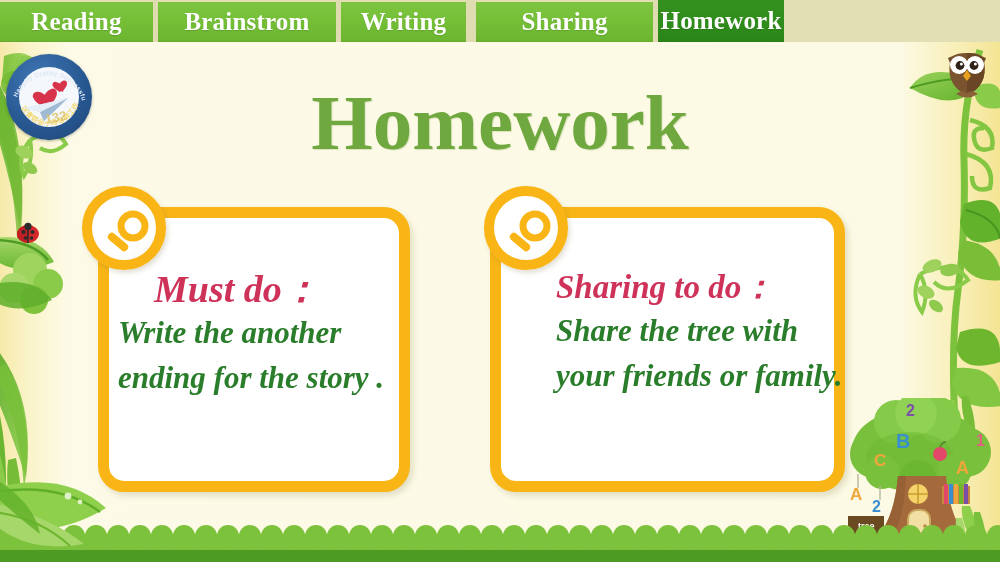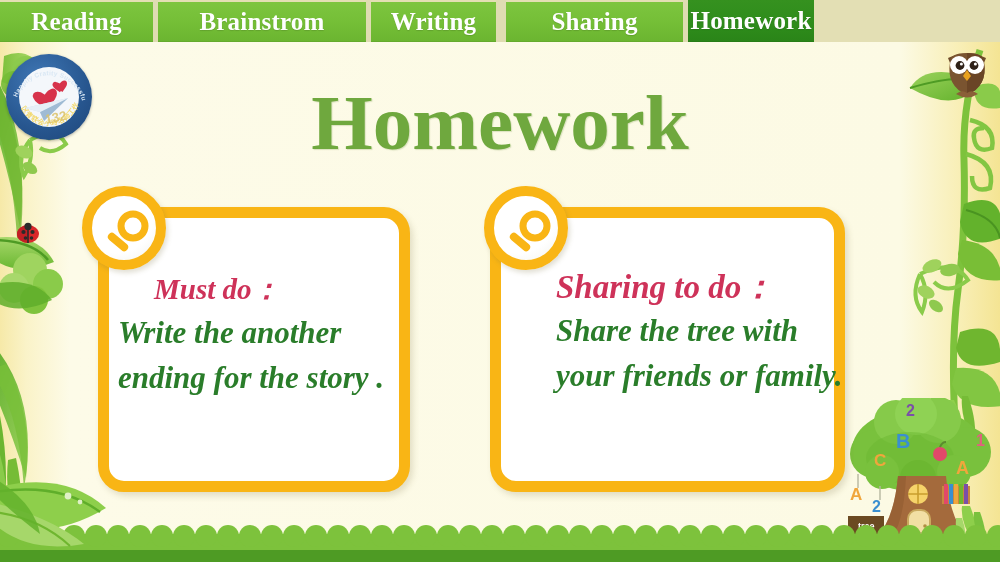--- a/index.html
+++ b/index.html
@@ -375,7 +375,7 @@
       <span>Reading</span>
     </div>
     <div class="tabgap"></div>
-    <div class="tab" style="width:208px">
+    <div class="tab" style="width:178px">
       <span>Brainstrom</span>
     </div>
     <div class="tabgap"></div>

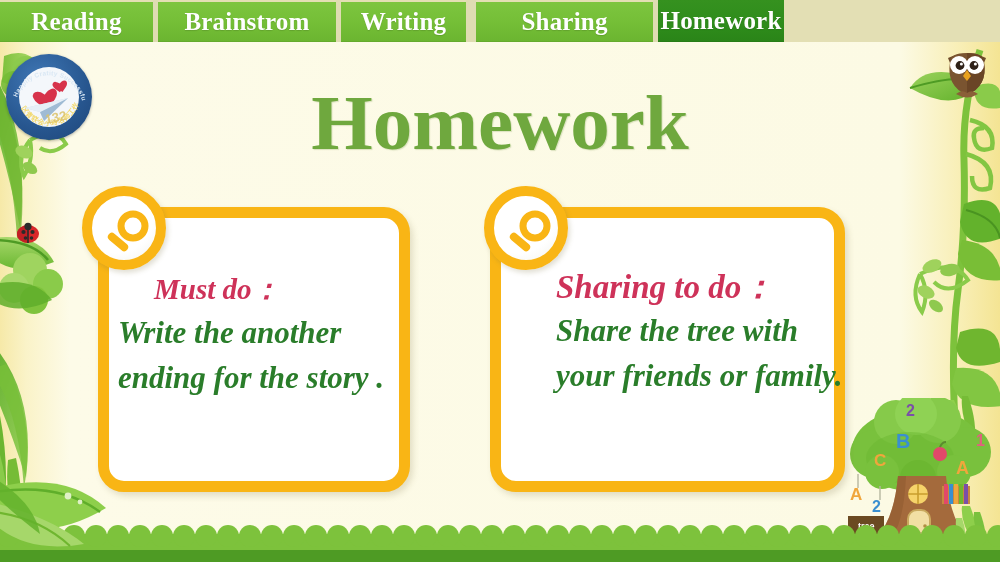--- a/index.html
+++ b/index.html
@@ -110,7 +110,7 @@
   .body{color:#2A7D2A;display:block;}
 
   #text-left{left:118px;top:268px;width:296px;font-size:31px;line-height:45px;}
-  #text-left .lead{font-size:29px;text-indent:36px;line-height:42px;}
+  #text-left .lead{font-size:38px;text-indent:36px;line-height:42px;}
   #text-right{left:556px;top:266px;width:300px;font-size:31px;line-height:45px;}
   #text-right .lead{font-size:33px;line-height:42px;}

- [What is expected] When you transcribe the lines above, keep every word exact but leave the pictures behind.

- [Written reply]
--- a/index.html
+++ b/index.html
@@ -375,7 +375,7 @@
       <span>Reading</span>
     </div>
     <div class="tabgap"></div>
-    <div class="tab" style="width:208px">
+    <div class="tab" style="width:178px">
       <span>Brainstrom</span>
     </div>
     <div class="tabgap"></div>

--- a/index.html
+++ b/index.html
@@ -110,7 +110,7 @@
   .body{color:#2A7D2A;display:block;}
 
   #text-left{left:118px;top:268px;width:296px;font-size:31px;line-height:45px;}
-  #text-left .lead{font-size:29px;text-indent:36px;line-height:42px;}
+  #text-left .lead{font-size:38px;text-indent:36px;line-height:42px;}
   #text-right{left:556px;top:266px;width:300px;font-size:31px;line-height:45px;}
   #text-right .lead{font-size:33px;line-height:42px;}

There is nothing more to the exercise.